J. Carter Brown
John Carter Brown III | |
---|---|
Director of the National Gallery of Art | |
In office 1969–1992 | |
Preceded by | John Walker |
Succeeded by | Earl Alexander Powell III |
Personal details | |
Born | Providence, Rhode Island, US | October 8, 1934
Died | June 17, 2002 Boston, Massachusetts, US | (aged 67)

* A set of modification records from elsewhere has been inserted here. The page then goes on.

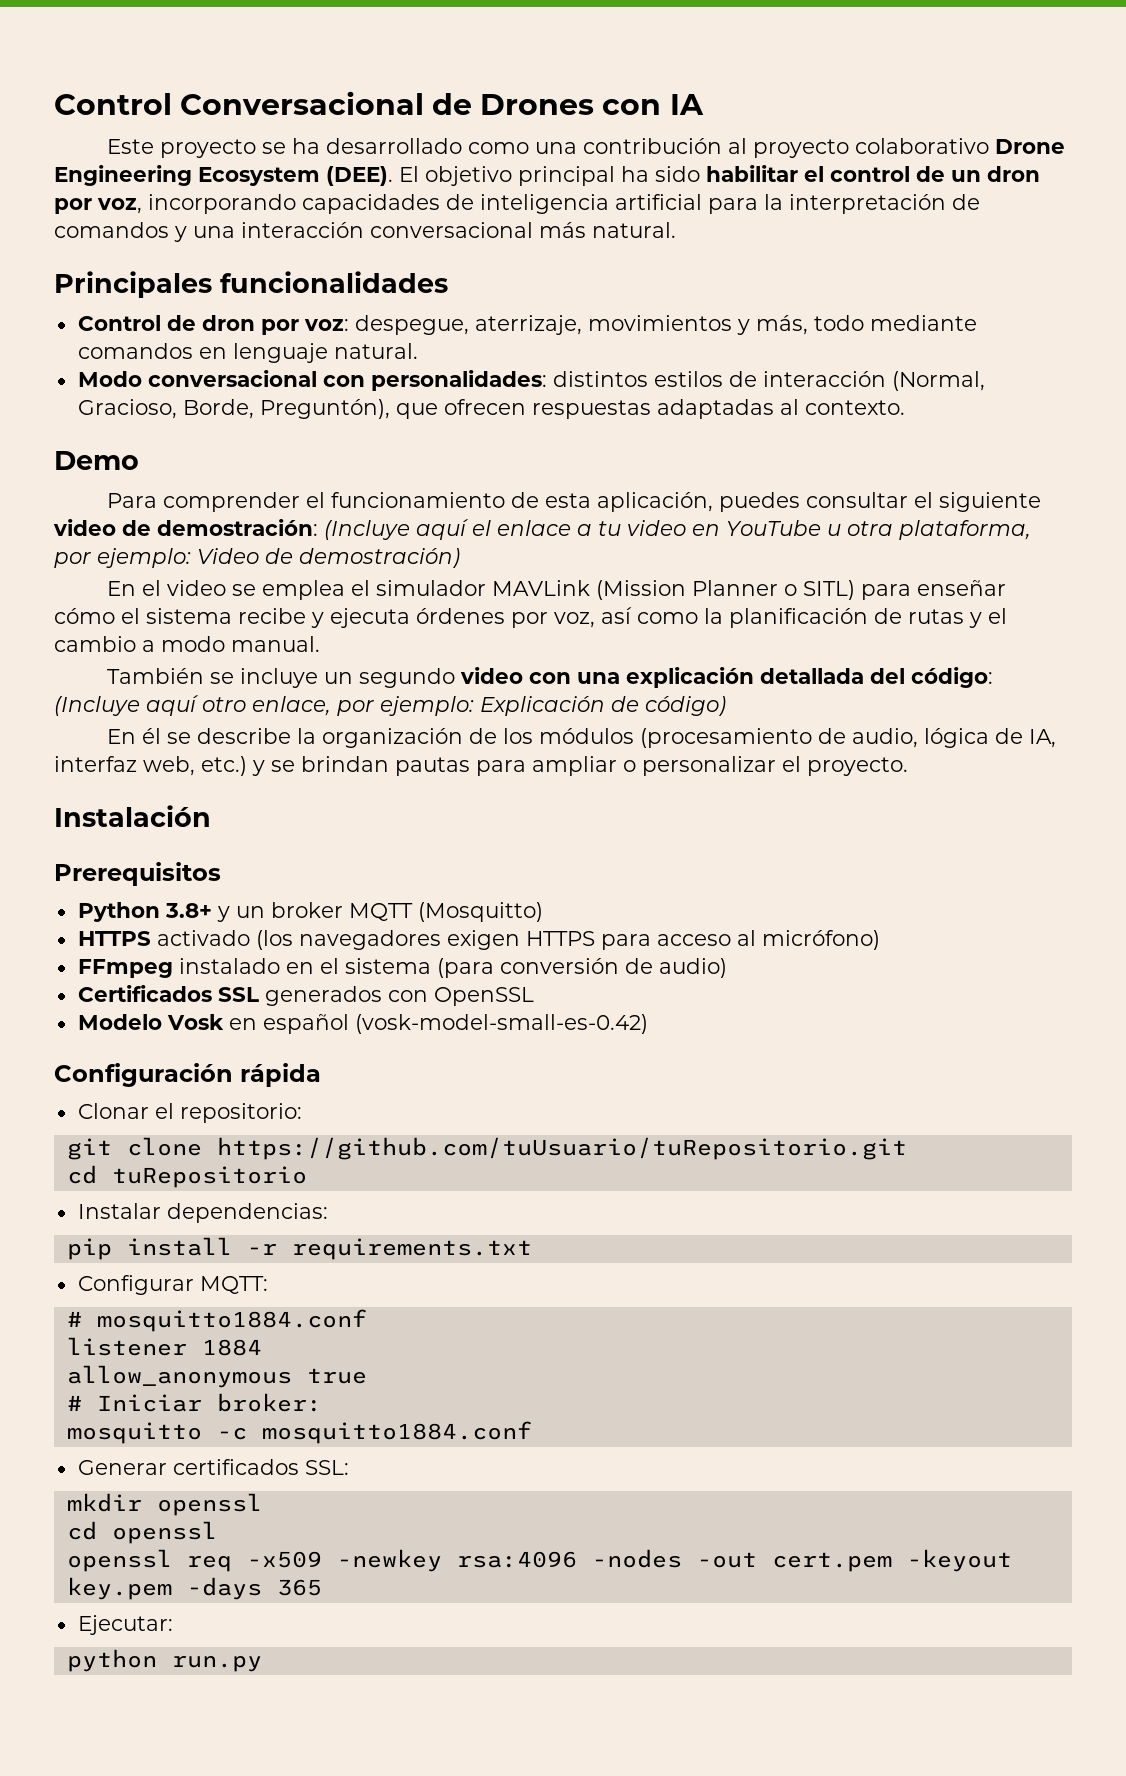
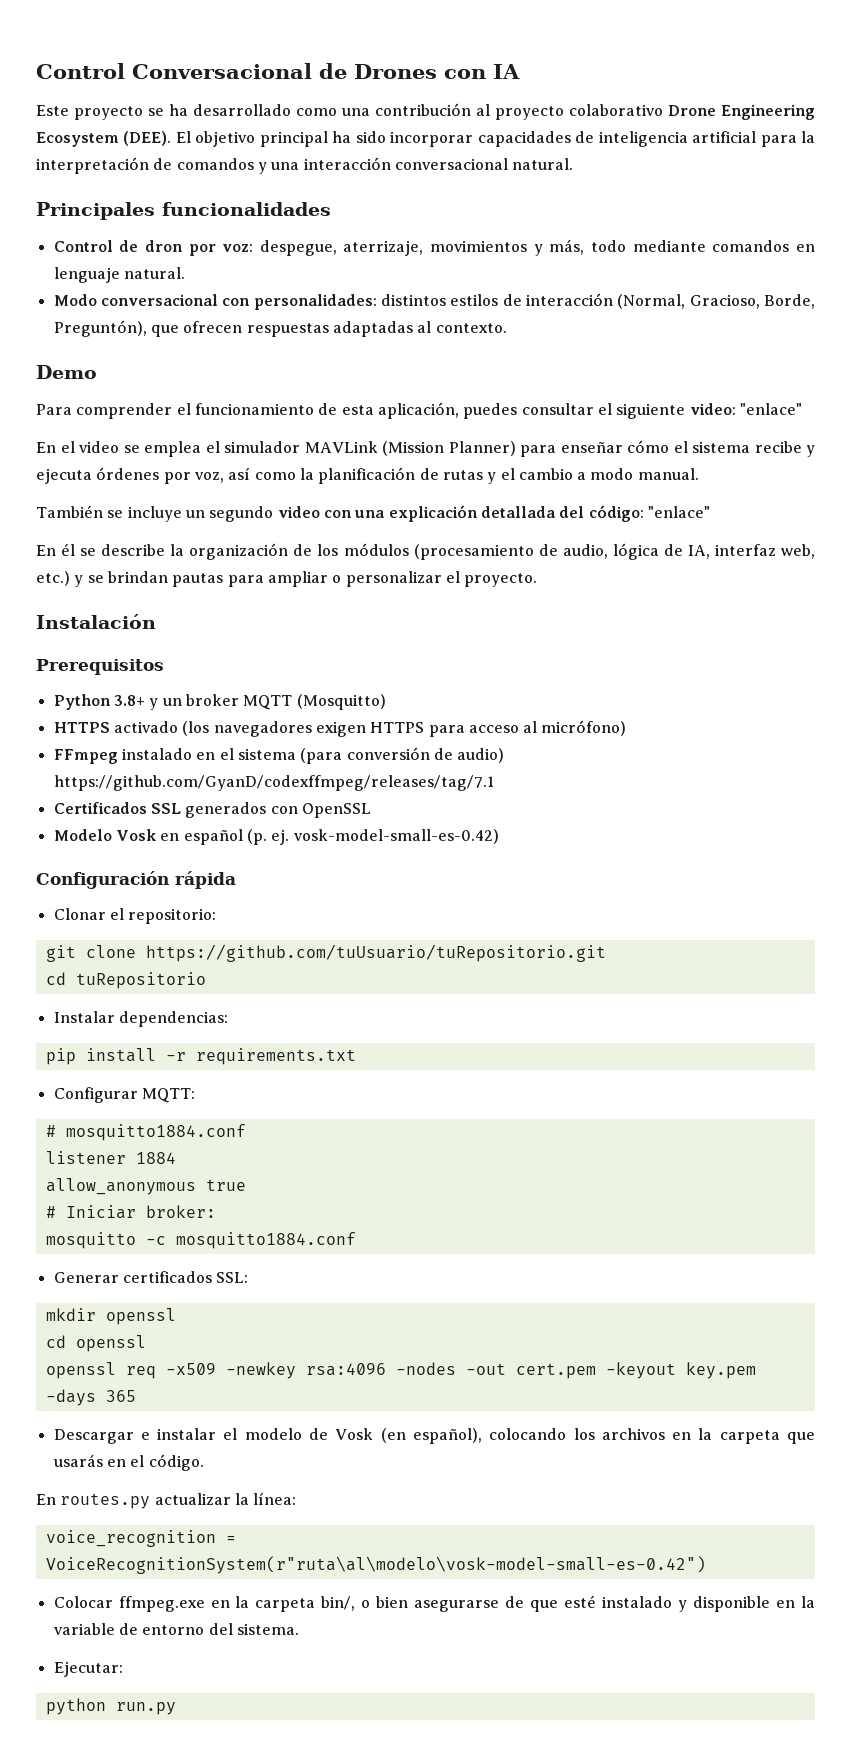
- El objetivo principal ha sido habilitar el control de un dron por voz, incorporando capacidades de inteligencia artificial para la interpretación de comandos y una interacción conversacional más natural.
+ El objetivo principal ha sido incorporar capacidades de inteligencia artificial para la interpretación de comandos y una interacción conversacional natural.
- Para comprender el funcionamiento de esta aplicación, puedes consultar el siguiente video de demostración: (Incluye aquí el enlace a tu video en YouTube u otra plataforma, por ejemplo: Video de demostración)
+ Para comprender el funcionamiento de esta aplicación, puedes consultar el siguiente video: "enlace"
- En el video se emplea el simulador MAVLink (Mission Planner o SITL) para enseñar cómo el sistema recibe y ejecuta órdenes por voz, así como la planificación de rutas y el cambio a modo manual.
+ En el video se emplea el simulador MAVLink (Mission Planner) para enseñar cómo el sistema recibe y ejecuta órdenes por voz, así como la planificación de rutas y el cambio a modo manual.
- También se incluye un segundo video con una explicación detallada del código: (Incluye aquí otro enlace, por ejemplo: Explicación de código)
+ También se incluye un segundo video con una explicación detallada del código: "enlace"
- FFmpeg instalado en el sistema (para conversión de audio)
+ FFmpeg instalado en el sistema (para conversión de audio) https://github.com/GyanD/codexffmpeg/releases/tag/7.1
- Modelo Vosk en español (vosk-model-small-es-0.42)
+ Modelo Vosk en español (p. ej. vosk-model-small-es-0.42)
+ Descargar e instalar el modelo de Vosk (en español), colocando los archivos en la carpeta que usarás en el código.
+ En routes.py actualizar la línea:
+ voice_recognition = VoiceRecognitionSystem(r"ruta\al\modelo\vosk-model-small-es-0.42")
+ Colocar ffmpeg.exe en la carpeta bin/, o bien asegurarse de que esté instalado y disponible en la variable de entorno del sistema.

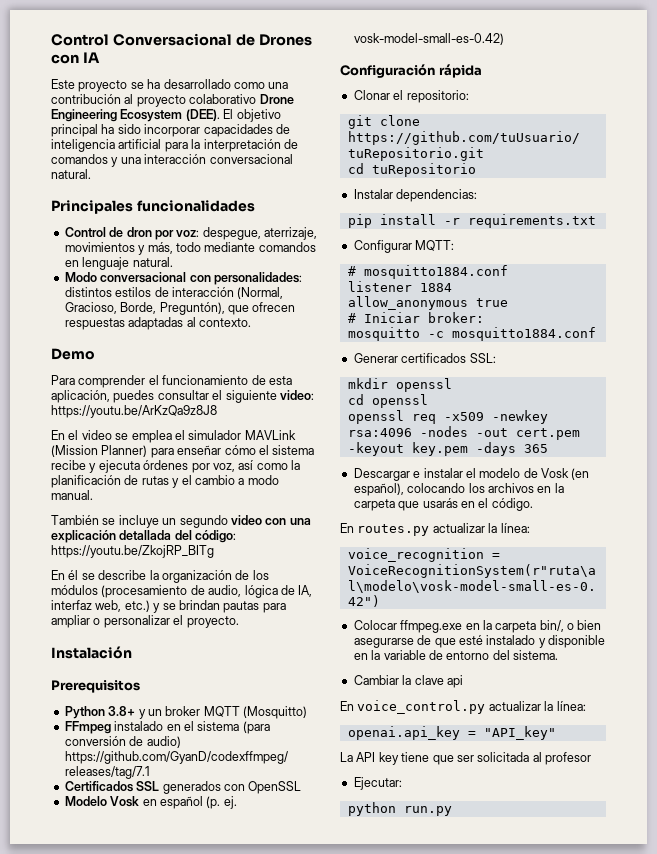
- Para comprender el funcionamiento de esta aplicación, puedes consultar el siguiente video: "enlace"
+ Para comprender el funcionamiento de esta aplicación, puedes consultar el siguiente video: https://youtu.be/ArKzQa9z8J8
- También se incluye un segundo video con una explicación detallada del código: "enlace"
+ También se incluye un segundo video con una explicación detallada del código: https://youtu.be/ZkojRP_BITg
- HTTPS activado (los navegadores exigen HTTPS para acceso al micrófono)
+ Cambiar la clave api
+ En voice_control.py actualizar la línea:
+ openai.api_key = "API_key"
+ La API key tiene que ser solicitada al profesor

Spouses | Constance Mellon Byers
(m. 1971; div. 1973)Pamela Braga Drexel
(m. 1976; div. 1991) |
Children | 2 |
Parent(s) | John Nicholas Brown II Anne Seddon Kinsolving Brown |
Education | Groton School |
Alma mater | Harvard University Harvard Business School New York University |
Occupation | Arts administrator |
Awards | National Medal of Arts, Honor Award |
John Carter Brown III (October 8, 1934 – June 17, 2002) was the director of the U.S. National Gallery of Art from 1969 to 1992 and a leading figure in American intellectual life. Under Brown's direction, the National Gallery became one of the leading art museums in the United States, if not the world. He was known as a champion of the arts and public access to art at a time of decreased public spending on the humanities.[1]
Early life
[edit]Brown was born in Providence, Rhode Island, on October 8, 1934, to John Nicholas Brown II and Anne Seddon Kinsolving Brown.[2] His family had been prominent since before the American Revolution. His ancestors donated the initial endowment for Brown University and served as professors, administrators, and benefactors of the school in its early years. His father, John Nicholas Brown II, served as Assistant Secretary of the Navy (AIR) under President Harry S. Truman. Brown’s parents, both involved in numerous cultural organizations, encouraged their son’s interest in art.[3] Brown was raised in his family's historic home, the Nightingale-Brown House.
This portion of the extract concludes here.